Convinced as Kelley and Haskell were of the perfection of their doctrine, it was not to be wondered at that they looked on the Democratic opposition to the duties they were trying to carry through as outright filibustering or that they were willing to lend themselves to almost any manœuvres which would thwart it. Their first move was to try to stop debate. The attempt threw the Democrats into violent excitement, for so far only two out of sixteen schedules had been considered. It was an effort to gag the House, they declared. “Such a proposition,” said Mr. Carlisle, “has never been heard of in the parliamentary history of this country, a proposition to destroy the freedom of debate on a bill to raise revenue.” “Stop your filibustering then,” was the gist of Mr. Haskell’s retort. “Never under gag rule,” retorted Mr. Carlisle.
The failure of this attempt to get his bill to vote discouraged Kelley, and it began to be rumored that he and his colleagues were going to drop it and go to the country with the charge that the Democrats had killed it by obstruction. The rumor reached the White House and Arthur let it be known that if Congress failed to pass a bill he should call them in extra session.
The dilemma was a serious one for Mr. Kelley. It was evident that the Democrats would never allow his bill to come to vote unless its duties were materially reduced. He could never consent to that. But the President demanded a bill of some kind, would call an extra session to get it if necessary. The only hope seemed in the Senate bill, which was already fairly advanced and which Kelley knew would soon be reported. But this Senate bill did not suit him at all. Its duties he saw were bound to be considerably lower than those recommended by the Tariff Commission. Supposing that he waived the constitutional objection to a revenue bill originating in the Senate and let it come before the House, was there any method by which he could make it suit his notion before it came to vote? The question was a difficult one, and for the moment there seemed no answer.
As day by day passed and nothing was done, irritation and uncertainty grew on both sides. Only the lobby rejoiced. There would be no reduction after all! But they did not reduce their pressure. Indeed it increased rather. The iron and steel men called down Commissioner Oliver. The mineral water men stirred up their attorney, Roscoe Conkling. Every interest engaged the highest-sounding names it could secure for a final day and night attack.
The effect of all this on the two chambers was deplorable. Particularly in the House did the debate lose all semblance of sincerity and order. Again and again it was broken up by charges and counter-charges—by contradictions, appeals to the Speaker, cries of “Hear, hear!” “Order, order!” “Rule, rule!” The Democrats, gloating over the apparent predicament of the Republicans, taunted them repeatedly with not intending to pass a bill—charges which maddened Mr. Haskell especially. One day when these taunts were unusually sharp, Haskell lost control of himself. Towering like a giant, his face white as a sheet, he shouted, “We will see who wants reduction! We will see who are the obstructionists. I move that the committee rise”—a motion intended to close debate on the bill. The Democrats almost as a body were on their feet at once, rushing down the aisles, dragging in members from committee rooms, haranguing on gag rule. A long and acrimonious debate followed, but as before, the attempt to close debate failed.

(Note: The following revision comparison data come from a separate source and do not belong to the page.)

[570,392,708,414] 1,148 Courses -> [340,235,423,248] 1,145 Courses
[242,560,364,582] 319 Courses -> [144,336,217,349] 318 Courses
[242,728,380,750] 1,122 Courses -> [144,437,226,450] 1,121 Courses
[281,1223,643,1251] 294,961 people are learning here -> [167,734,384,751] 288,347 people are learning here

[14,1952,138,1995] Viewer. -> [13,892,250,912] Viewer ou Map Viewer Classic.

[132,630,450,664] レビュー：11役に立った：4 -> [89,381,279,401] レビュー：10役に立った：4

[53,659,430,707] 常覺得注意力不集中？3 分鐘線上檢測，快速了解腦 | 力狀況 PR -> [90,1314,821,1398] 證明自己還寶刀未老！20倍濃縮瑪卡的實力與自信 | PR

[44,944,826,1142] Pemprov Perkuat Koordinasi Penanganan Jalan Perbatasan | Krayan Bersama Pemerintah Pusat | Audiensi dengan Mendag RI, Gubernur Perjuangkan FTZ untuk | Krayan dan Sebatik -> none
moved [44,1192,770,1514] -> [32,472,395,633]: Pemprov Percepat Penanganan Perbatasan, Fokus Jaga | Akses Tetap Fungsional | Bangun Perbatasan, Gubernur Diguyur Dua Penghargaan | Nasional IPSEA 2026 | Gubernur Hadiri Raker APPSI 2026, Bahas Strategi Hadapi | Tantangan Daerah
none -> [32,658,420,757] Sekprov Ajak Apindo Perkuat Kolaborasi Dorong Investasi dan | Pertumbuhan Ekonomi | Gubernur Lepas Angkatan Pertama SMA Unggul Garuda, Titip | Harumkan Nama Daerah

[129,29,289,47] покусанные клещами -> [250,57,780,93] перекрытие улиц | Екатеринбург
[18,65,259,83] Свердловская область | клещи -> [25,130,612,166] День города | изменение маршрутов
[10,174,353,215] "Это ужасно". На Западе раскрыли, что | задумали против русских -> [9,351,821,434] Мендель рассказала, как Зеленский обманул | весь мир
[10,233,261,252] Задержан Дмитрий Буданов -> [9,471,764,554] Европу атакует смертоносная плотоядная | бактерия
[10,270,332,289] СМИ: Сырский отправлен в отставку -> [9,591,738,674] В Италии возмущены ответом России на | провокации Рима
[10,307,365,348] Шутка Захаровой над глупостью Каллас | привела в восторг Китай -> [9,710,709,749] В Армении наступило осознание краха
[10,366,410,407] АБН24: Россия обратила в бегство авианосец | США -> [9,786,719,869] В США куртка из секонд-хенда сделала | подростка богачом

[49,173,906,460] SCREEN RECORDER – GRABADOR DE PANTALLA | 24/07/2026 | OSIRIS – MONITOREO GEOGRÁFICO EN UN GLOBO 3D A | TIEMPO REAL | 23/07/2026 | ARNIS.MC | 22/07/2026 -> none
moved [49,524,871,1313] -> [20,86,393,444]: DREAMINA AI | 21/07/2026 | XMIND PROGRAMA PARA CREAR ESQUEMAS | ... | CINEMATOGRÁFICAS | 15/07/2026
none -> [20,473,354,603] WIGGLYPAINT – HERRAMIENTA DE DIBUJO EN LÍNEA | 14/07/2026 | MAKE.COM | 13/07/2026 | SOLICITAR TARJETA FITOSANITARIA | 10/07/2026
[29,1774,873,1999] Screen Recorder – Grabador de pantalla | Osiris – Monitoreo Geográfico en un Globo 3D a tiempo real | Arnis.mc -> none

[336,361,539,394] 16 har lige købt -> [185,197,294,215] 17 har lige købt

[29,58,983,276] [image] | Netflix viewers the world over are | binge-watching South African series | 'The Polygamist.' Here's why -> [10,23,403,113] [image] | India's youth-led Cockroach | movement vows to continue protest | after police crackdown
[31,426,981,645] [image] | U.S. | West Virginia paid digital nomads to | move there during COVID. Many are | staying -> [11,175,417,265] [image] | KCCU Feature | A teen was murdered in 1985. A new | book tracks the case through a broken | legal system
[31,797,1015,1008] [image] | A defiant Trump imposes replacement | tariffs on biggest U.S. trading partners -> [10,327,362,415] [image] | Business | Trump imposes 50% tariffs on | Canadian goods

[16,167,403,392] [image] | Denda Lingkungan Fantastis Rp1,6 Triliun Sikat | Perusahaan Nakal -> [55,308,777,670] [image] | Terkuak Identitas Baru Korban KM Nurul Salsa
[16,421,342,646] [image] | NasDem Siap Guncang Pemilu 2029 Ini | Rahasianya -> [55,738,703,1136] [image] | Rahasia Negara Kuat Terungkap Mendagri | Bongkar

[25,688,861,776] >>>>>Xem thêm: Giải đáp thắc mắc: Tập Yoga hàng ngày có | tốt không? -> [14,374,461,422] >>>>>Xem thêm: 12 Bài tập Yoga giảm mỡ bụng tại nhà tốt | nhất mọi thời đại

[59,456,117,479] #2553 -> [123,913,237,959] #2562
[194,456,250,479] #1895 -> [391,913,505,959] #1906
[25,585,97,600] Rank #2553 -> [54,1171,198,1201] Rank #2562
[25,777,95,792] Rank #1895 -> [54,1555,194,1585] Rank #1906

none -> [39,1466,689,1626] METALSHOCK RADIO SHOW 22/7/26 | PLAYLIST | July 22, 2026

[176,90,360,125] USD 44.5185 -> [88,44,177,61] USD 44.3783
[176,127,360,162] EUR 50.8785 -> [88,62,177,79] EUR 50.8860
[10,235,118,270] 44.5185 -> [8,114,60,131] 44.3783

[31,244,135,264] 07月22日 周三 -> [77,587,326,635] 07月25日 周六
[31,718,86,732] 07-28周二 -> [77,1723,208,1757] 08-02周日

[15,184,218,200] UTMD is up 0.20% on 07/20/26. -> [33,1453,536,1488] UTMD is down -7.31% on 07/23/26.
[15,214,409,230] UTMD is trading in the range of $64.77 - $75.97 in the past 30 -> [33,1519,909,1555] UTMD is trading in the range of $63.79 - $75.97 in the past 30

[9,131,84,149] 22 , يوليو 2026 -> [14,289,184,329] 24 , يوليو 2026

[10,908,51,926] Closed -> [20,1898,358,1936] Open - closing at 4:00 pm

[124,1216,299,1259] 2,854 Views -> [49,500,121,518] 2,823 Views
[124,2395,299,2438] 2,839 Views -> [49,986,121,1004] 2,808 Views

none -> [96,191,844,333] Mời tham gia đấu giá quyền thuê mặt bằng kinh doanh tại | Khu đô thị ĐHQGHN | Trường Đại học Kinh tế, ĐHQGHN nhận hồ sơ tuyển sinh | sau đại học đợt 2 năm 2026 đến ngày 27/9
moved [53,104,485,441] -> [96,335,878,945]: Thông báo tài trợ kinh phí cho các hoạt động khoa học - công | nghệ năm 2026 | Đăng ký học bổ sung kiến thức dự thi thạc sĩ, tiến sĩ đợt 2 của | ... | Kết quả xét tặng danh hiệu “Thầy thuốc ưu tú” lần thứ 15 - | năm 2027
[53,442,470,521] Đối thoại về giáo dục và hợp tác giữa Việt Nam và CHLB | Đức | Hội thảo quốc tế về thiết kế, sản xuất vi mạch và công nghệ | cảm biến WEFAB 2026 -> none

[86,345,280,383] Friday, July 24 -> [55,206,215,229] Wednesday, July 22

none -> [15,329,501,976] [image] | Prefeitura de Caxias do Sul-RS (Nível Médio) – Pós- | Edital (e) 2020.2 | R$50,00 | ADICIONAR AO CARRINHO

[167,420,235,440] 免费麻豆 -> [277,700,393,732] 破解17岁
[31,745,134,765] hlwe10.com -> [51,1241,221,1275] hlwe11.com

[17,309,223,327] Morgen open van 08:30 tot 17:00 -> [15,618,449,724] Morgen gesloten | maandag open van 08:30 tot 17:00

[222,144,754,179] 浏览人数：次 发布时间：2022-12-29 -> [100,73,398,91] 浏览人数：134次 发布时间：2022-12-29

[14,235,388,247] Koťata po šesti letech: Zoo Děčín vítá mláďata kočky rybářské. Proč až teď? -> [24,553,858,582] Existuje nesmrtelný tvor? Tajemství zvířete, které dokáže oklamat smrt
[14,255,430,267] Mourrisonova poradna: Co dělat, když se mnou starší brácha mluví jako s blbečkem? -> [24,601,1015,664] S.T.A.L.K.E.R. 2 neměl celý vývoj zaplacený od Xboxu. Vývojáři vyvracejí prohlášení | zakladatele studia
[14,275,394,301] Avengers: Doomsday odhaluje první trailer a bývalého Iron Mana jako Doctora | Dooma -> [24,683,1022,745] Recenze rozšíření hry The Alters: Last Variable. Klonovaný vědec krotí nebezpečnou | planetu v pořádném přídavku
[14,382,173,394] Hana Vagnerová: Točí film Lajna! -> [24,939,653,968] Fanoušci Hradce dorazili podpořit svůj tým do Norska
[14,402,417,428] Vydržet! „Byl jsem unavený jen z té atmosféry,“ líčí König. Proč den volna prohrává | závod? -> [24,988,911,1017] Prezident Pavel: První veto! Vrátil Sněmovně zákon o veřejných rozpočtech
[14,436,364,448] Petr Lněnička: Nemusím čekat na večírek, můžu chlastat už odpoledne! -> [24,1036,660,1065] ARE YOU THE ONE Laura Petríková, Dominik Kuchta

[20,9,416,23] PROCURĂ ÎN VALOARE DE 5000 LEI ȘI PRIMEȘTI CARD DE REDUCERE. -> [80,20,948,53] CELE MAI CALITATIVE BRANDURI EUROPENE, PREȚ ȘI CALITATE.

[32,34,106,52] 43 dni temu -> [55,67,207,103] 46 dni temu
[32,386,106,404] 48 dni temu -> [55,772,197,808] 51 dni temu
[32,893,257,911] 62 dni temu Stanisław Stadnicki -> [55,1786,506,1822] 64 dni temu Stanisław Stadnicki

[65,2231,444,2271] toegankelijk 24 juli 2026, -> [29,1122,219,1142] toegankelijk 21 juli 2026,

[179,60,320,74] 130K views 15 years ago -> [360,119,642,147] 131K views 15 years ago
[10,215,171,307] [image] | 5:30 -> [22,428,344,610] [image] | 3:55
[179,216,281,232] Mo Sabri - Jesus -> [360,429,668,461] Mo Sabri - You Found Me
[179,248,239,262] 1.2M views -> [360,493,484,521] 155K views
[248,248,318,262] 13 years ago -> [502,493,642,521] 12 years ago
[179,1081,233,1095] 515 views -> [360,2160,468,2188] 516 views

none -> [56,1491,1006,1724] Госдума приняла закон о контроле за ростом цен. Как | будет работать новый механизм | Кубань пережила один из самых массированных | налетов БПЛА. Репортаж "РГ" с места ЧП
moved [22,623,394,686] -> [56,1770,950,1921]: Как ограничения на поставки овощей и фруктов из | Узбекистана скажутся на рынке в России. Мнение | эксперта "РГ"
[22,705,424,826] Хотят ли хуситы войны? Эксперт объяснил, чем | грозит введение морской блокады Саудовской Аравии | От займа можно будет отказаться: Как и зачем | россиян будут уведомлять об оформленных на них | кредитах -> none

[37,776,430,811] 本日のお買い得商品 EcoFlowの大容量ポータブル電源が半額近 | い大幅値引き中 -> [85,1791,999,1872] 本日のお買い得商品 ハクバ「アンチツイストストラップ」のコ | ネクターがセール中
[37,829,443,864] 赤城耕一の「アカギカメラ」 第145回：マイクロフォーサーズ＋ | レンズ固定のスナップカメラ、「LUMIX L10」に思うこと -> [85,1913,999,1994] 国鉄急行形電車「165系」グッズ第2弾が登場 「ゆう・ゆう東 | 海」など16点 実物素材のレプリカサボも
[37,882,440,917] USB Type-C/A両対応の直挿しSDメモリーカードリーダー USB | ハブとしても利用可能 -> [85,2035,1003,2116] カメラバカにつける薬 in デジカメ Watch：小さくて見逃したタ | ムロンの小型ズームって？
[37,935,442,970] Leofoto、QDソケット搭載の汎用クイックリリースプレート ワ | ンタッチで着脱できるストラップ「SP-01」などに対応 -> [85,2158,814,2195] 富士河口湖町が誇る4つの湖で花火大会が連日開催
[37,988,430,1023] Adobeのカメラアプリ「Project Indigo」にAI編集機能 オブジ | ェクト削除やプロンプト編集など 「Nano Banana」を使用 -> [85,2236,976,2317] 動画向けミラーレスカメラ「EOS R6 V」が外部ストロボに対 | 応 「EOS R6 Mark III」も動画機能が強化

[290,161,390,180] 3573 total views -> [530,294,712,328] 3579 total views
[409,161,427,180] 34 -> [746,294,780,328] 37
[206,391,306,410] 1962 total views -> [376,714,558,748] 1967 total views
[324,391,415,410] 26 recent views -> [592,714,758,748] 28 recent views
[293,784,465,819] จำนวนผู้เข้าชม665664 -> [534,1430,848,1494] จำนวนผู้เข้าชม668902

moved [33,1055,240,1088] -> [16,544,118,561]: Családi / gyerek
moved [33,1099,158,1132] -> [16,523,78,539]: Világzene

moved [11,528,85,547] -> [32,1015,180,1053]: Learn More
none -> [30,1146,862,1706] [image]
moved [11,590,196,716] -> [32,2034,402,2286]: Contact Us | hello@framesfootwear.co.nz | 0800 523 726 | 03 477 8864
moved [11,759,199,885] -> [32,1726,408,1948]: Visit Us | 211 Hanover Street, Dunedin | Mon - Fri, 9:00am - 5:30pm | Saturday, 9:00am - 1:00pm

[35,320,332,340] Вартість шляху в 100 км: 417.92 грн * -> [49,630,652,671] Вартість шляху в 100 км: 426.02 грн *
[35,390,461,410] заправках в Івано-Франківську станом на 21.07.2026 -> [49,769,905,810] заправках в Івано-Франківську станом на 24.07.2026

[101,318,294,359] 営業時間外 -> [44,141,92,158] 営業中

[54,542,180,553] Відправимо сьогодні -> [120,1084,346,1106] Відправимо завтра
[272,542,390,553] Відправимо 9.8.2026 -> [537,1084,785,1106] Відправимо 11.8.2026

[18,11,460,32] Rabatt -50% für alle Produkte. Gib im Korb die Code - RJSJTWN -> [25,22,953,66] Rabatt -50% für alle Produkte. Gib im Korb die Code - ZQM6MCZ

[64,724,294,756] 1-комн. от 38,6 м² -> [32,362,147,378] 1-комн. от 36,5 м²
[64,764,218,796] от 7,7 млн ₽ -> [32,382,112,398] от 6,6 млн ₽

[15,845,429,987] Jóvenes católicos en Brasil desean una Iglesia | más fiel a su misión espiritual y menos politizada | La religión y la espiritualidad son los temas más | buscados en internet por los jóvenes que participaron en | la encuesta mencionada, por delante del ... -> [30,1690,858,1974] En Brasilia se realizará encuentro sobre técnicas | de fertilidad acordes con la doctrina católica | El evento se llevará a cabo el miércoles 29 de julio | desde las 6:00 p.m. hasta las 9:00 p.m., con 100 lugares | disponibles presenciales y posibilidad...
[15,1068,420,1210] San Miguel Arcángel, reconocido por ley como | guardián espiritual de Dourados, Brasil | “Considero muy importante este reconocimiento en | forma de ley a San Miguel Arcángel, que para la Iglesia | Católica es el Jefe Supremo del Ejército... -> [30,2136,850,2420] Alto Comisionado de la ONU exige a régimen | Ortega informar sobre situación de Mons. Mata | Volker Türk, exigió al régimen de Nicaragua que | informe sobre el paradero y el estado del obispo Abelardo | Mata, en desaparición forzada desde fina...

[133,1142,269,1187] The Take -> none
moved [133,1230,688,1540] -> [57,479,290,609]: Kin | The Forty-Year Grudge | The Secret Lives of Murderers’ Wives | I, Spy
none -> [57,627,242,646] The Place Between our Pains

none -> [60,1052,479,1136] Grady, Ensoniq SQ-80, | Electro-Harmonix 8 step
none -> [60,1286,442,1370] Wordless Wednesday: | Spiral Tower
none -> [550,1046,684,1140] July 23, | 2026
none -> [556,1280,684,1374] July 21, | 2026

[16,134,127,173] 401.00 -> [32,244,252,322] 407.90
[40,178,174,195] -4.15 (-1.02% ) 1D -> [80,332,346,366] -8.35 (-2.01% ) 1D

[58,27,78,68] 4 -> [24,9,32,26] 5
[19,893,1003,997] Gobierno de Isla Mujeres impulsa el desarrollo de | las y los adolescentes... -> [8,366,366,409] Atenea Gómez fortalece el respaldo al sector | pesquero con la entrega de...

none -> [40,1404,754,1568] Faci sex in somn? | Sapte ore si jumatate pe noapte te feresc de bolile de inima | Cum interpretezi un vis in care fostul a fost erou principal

Another day, when both sides were heated and bitter, Townshend of Illinois declared that the bill of the Ways and Means Committee did not originate in Congress at all, but was “sired by a lobby of hired agents of monopoly and was brought forth in a secret conclave unknown to the rules of the House.” Mr. Haskell’s wrath was terrible. “Every word of his declaration is a scandalous falsehood,” he thundered. There was confusion on both sides for a moment but the friends of the two calmed them down. The next morning, however, Mr. Morrison waited on Mr. Haskell at his boarding house on Eighth Street with a peremptory demand that Mr. Haskell make public retraction of his offensive utterance or he, Mr. Morrison, would feel obliged to request Mr. Haskell to name some gentleman to confer concerning further remedies for his friend’s wounded honor. Mr. Haskell laughed at the idea of a duel, but he assured Mr. Morrison that so long as Mr. Townshend’s statement stood on record, his assertion of its falsehood would stand against it. And there the matter remained.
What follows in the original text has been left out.